Records for the task
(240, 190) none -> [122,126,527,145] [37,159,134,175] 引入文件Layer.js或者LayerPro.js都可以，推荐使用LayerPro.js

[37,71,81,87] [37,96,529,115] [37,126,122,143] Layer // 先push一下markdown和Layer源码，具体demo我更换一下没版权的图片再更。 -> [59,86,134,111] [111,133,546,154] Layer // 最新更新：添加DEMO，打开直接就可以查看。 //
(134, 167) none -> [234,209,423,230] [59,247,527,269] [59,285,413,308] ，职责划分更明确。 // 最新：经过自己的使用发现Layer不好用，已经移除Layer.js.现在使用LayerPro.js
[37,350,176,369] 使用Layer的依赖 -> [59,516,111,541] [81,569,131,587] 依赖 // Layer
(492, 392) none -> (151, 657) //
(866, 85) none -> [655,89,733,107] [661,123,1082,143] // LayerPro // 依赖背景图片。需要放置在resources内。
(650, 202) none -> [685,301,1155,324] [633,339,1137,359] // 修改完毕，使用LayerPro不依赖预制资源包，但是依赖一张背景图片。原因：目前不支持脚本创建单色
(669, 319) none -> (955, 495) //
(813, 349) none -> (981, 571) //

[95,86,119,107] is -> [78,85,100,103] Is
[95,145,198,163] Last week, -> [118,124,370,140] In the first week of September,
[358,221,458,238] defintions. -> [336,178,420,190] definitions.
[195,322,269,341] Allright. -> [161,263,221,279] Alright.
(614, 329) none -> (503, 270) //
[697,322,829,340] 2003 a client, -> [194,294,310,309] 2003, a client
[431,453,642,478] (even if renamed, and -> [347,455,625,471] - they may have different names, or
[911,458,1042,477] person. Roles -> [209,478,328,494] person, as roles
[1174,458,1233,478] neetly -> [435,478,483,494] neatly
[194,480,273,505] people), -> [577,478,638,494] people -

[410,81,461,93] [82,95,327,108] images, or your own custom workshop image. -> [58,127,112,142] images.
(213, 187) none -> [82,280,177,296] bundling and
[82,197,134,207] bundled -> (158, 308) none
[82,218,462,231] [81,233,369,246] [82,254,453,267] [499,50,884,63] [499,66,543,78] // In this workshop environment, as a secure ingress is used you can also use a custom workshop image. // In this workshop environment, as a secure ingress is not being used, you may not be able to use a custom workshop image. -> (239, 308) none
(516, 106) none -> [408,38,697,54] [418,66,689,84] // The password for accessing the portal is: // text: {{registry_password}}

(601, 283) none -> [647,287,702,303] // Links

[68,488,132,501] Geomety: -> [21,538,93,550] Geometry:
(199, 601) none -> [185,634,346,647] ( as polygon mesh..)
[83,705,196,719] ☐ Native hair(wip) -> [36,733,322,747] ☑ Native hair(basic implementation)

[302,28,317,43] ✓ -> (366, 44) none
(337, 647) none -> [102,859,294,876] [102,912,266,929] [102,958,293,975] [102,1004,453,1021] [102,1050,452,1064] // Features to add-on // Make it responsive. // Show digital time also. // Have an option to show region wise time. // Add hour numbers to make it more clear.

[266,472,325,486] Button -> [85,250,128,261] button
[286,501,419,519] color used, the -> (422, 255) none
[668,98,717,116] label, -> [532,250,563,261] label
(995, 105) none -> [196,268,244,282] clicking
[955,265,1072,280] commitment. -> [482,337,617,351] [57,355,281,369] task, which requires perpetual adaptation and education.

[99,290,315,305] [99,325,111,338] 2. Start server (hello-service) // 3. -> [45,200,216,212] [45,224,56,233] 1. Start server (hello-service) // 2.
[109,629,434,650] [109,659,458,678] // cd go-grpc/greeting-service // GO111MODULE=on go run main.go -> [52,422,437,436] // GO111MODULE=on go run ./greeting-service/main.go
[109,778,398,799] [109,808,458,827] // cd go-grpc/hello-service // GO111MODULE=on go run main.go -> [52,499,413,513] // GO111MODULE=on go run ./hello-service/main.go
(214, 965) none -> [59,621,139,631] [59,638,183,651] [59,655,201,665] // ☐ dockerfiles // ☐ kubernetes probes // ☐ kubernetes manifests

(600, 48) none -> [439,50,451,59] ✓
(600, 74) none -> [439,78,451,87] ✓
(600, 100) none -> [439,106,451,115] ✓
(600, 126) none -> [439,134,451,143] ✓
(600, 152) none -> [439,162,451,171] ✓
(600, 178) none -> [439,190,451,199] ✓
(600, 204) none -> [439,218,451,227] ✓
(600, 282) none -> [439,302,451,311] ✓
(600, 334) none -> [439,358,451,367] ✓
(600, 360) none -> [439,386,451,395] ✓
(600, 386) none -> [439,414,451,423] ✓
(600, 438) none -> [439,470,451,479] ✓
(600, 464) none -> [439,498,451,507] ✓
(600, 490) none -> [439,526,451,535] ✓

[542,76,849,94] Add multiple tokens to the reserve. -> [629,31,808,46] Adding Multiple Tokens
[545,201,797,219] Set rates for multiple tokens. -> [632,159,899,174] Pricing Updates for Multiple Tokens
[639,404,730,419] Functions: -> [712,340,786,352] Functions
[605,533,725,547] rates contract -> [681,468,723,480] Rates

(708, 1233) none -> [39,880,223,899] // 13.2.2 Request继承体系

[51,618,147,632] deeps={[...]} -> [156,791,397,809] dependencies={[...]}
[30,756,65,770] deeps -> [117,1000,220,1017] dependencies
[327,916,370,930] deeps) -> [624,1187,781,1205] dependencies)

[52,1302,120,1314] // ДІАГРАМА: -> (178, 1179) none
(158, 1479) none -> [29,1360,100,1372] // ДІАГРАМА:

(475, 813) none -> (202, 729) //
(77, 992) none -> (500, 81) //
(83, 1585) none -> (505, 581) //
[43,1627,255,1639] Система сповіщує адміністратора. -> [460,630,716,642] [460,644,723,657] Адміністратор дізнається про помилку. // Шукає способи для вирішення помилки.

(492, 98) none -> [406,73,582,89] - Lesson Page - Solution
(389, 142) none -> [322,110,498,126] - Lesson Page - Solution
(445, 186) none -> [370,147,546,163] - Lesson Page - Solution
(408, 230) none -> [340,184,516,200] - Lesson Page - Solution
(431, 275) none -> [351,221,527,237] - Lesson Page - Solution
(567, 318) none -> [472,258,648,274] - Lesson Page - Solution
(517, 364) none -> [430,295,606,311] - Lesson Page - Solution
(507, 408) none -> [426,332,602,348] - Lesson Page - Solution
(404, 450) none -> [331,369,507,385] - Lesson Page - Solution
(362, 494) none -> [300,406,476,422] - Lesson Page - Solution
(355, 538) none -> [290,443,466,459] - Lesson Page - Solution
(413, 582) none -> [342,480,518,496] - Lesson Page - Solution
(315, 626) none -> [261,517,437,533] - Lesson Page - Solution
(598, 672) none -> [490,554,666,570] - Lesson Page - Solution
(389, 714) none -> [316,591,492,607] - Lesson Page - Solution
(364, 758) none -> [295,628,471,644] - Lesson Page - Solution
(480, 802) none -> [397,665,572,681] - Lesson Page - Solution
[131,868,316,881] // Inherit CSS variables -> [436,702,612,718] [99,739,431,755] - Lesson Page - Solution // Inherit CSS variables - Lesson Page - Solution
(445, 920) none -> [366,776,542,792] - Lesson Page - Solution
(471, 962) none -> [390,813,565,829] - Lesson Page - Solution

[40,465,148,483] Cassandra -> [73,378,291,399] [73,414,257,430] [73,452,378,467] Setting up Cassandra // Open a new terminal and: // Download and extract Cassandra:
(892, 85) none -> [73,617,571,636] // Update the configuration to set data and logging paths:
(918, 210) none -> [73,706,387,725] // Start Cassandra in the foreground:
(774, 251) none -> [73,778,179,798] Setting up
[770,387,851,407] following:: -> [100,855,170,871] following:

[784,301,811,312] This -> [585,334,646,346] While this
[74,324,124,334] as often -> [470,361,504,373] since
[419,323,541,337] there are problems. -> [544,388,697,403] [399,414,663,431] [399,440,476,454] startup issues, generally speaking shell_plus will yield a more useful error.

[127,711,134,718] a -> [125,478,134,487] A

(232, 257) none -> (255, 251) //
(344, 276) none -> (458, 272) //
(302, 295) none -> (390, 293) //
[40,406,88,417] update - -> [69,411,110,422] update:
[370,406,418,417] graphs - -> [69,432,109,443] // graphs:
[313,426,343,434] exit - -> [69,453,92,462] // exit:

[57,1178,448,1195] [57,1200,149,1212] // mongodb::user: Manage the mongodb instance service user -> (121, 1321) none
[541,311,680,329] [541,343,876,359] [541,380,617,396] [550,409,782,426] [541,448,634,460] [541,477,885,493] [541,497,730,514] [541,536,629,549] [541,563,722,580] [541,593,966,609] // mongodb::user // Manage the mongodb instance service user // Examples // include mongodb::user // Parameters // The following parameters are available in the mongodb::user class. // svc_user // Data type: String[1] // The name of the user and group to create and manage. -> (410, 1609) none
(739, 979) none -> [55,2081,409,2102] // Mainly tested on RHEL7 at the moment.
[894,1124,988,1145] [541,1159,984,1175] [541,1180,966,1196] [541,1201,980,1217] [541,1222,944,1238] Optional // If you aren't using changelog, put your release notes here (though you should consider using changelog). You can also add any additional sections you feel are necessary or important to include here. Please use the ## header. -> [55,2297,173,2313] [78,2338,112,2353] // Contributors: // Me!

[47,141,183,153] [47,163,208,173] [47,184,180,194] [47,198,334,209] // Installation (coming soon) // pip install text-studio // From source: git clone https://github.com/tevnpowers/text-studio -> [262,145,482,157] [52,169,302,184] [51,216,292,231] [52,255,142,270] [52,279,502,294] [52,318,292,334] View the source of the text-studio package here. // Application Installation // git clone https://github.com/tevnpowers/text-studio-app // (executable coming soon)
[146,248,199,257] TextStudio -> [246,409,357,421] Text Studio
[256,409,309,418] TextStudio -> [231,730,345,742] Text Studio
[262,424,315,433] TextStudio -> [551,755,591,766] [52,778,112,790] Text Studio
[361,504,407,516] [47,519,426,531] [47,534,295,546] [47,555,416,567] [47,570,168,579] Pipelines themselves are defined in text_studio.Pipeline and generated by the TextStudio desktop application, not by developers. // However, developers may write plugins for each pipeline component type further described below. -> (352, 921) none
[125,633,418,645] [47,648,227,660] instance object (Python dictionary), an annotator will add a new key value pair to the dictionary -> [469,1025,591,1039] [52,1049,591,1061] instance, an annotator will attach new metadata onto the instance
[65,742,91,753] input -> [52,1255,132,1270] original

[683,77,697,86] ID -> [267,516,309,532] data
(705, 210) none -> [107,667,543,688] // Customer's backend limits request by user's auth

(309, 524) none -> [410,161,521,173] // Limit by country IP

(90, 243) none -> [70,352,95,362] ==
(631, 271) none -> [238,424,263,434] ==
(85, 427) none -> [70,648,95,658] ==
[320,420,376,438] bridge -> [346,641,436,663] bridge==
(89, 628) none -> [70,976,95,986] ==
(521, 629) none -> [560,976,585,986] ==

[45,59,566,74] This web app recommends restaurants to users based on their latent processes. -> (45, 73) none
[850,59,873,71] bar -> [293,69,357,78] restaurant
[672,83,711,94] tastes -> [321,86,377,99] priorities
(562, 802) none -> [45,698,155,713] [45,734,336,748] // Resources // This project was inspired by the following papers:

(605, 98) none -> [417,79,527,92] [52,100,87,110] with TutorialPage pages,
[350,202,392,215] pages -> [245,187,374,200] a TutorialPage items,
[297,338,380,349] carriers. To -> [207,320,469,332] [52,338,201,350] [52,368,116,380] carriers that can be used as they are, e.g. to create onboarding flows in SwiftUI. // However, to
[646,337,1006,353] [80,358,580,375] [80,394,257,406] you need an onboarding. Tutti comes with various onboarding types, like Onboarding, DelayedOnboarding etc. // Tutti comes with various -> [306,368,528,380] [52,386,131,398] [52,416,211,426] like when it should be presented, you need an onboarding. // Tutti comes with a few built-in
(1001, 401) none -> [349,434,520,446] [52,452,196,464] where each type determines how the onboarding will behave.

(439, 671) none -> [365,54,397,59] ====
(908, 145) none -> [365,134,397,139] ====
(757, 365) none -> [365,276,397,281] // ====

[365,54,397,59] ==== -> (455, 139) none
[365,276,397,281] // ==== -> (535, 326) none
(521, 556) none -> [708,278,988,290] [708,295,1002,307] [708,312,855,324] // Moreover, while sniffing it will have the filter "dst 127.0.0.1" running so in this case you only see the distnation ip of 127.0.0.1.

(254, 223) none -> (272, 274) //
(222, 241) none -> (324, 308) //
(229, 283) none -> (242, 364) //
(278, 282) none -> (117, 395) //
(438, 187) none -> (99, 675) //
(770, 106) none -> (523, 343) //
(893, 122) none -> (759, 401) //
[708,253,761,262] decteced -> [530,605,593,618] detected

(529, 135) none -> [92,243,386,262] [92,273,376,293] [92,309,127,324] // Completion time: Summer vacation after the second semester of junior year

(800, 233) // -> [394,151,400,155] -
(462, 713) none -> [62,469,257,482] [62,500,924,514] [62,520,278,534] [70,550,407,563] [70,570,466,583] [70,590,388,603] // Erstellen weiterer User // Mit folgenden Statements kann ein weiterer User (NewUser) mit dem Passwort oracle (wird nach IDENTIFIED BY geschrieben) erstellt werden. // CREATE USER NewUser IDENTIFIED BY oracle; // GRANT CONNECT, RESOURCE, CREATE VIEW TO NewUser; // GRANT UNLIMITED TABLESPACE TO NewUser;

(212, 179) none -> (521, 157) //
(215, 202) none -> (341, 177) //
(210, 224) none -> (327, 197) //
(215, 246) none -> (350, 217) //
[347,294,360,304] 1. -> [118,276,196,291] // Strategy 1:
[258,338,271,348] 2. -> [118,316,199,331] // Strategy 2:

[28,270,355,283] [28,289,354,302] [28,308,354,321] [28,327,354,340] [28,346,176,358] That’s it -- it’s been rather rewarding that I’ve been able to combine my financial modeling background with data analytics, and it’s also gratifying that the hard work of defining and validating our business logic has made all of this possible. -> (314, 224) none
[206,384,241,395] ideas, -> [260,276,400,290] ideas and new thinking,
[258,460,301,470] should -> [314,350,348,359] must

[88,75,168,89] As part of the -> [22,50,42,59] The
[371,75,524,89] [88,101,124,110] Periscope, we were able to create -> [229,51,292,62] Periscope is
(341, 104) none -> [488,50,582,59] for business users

Task instructions
Repeat exactly the lines of the material above, taking the first line, the line with "[37,71,81,87] [37,96,529,115] [37,126,122,143]", and every line between them.

Answer box
(240, 190) none -> [122,126,527,145] [37,159,134,175] 引入文件Layer.js或者LayerPro.js都可以，推荐使用LayerPro.js

[37,71,81,87] [37,96,529,115] [37,126,122,143] Layer // 先push一下markdown和Layer源码，具体demo我更换一下没版权的图片再更。 -> [59,86,134,111] [111,133,546,154] Layer // 最新更新：添加DEMO，打开直接就可以查看。 //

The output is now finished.